Rasa
Aku mendengus mendengar celotehan Alisa yang tak pernah berhenti sejak tadi. Ah, nyesal aku mempertemukan Alisa dengan Litus.
"Terus, gue dikasih bunga. Aaaa, gue baper, meleleh lihat mukanya," ucap Alisa yang tak kunjung selesai bercerita.
"Iya, Lis."
"Lo kenapa gak bilang kalau punya sahabat sekeren dia, sih?"
"Lo gak pernah ke sini."
"Eh iya, biasanya kan, lo yang ke Makasar."
Aku mengabaikan Alisa. Kuambil ponsel dan segera menghubungi Gino.
"Hallo, Gin. Atur jadwal pertemuan kita dengan dia, gue ke sana satu jam lagi."
Ssperti biasa, sebelum mendengar jawaban Gino, aku memutuskan sambungan telepon.
Sekarang, waktunya mandi dan bersiap-siap. Aku membiarkan Alisa yang masih berceloteh sendirian.
Beberapa menit kemudian, aku telah selesai mandi dan ternyata sudah tidak ada lagi Alisa di kamarku. Mungkin, dia sudah kembali ke kamarnya. Aku segera bersiap-siap tak ingin Gino lama menungguku, aku harus datang tepat waktu kali ini.
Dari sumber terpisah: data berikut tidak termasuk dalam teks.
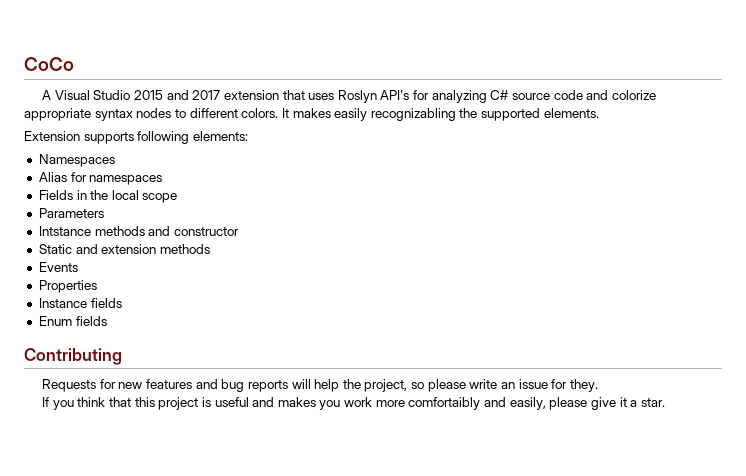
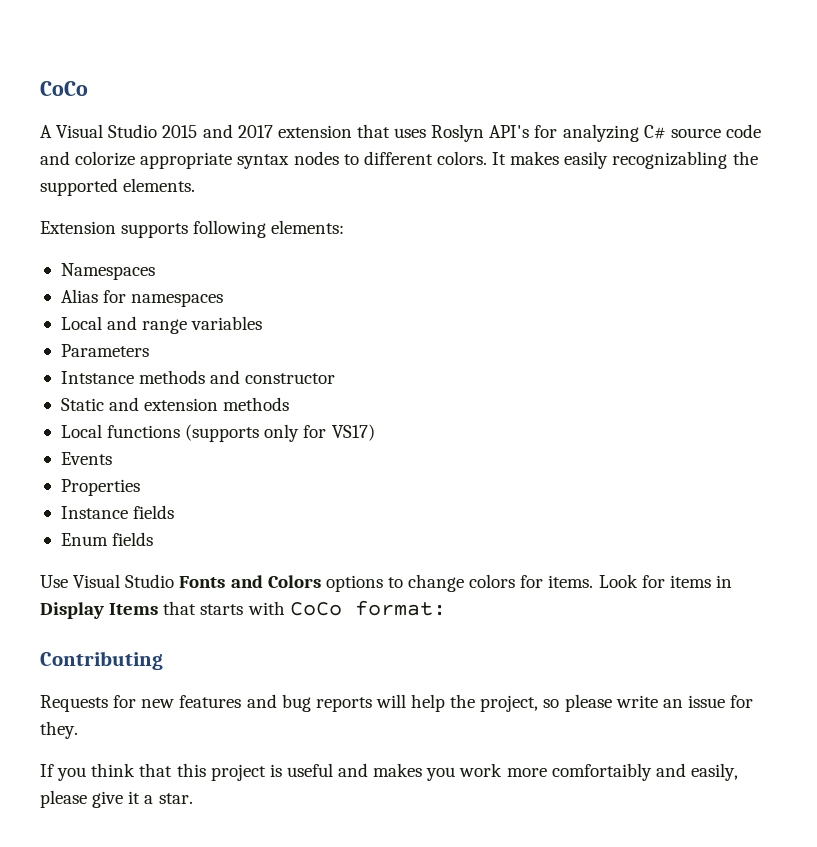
[38,190,178,203] Fields in the local scope -> [60,316,263,334] Local and range variables
(210, 249) none -> [60,424,375,442] // Local functions (supports only for VS17)
(107, 321) none -> [40,574,732,592] [40,600,446,619] // Use Visual Studio Fonts and Colors options to change colors for items. Look for items in Display Items that starts with CoCo format:

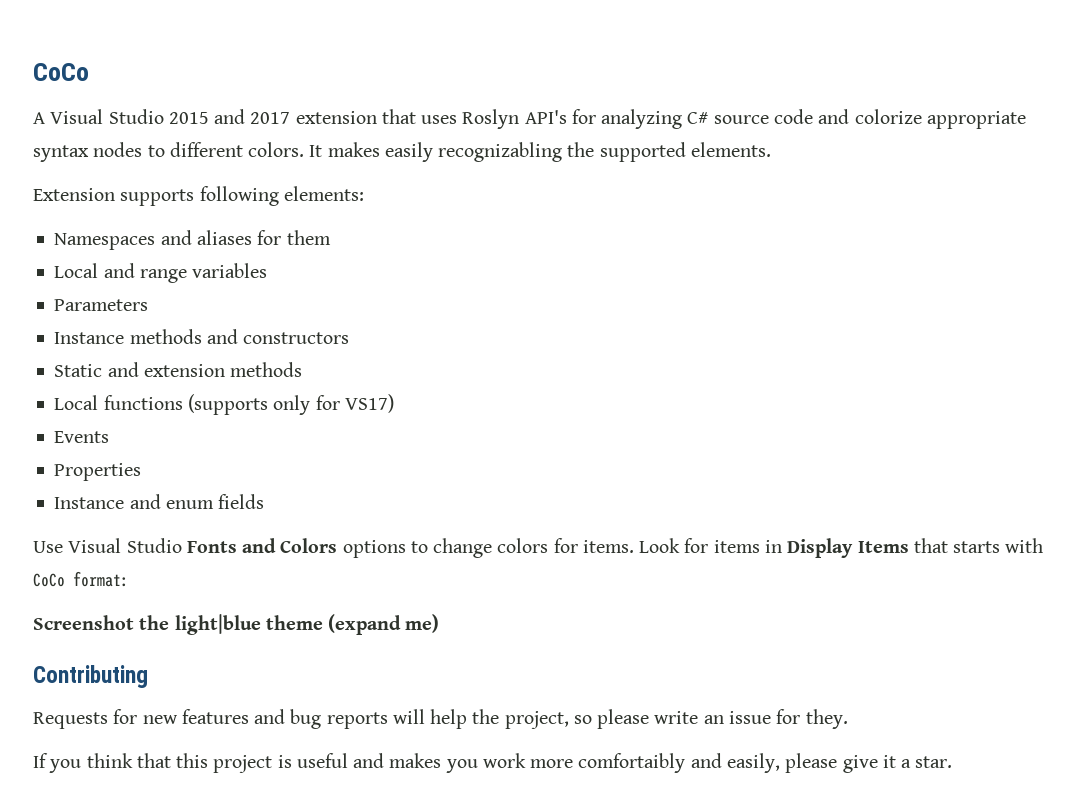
[60,289,224,307] // Alias for namespaces -> [160,230,331,245] and aliases for them
[60,371,134,384] Intstance -> [54,332,125,344] Instance
[245,373,336,384] constructor -> [243,332,350,344] constructors
[133,505,175,519] [60,533,108,546] fields // Enum -> [129,494,214,509] and enum
(446, 608) none -> [33,614,440,635] // Screenshot the light|blue theme (expand me)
Kuambil tas tangan yang sering kubawa, lalu aku melangkah keluar kamar untuk pamit terlebih dahulu dengan Bu Rum.
"Hati-hati ya, Nak. Jangan lupa, pulangnya jangan kemalaman," pesan Bu Rum.
"Siap Bu Rum. Sebelum maghrib aku sudah di rumah."
"Yaudah, hati-hati!"
Aku mencium punggung tangan Bu Rum lalu melangkah keluar rumah. Di teras rumahku, ada Litus dan Alisa sedang bercanda ria. Mereka bahkan, tak menyadari kehadiranku. Ah, orang pacaran dunia milik berdua, yang lain hanya ngontrak.
***
Kali ini, aku datang tepat waktu. Walaupun, Gino datang lebih dulu dariku. Tak masalah, yang penting aku tidak terlambat dengan waktu yang dijanjikan.
"Mana orangnya?" tanyaku tanpa basa basi.
"Mungkin, sebentar lagi datang," jawab Gino.
Aku menarik kursi lalu duduk di hadapan Gino, seperti biasa ketika aku janjian bertemu dengannya. Restoran yang kita pilih pun tetap sama.
"Gue minta alamat rumahnya Yunian, Gin."
"Udah gue kirim kok, lo belum lihat," jawab Gino. Aku segera mengecek ponselku. Ternyata benar, Gino sudah mengirimkannya dua jam yang lalu.
Tak lama kemudian, seseorang datang menghampiri meja kami.
"Gue Fiko, sahabatnya Rayner," ucapnya memperkenalkan diri. Aku mempersilakan dia duduk di samping Gino.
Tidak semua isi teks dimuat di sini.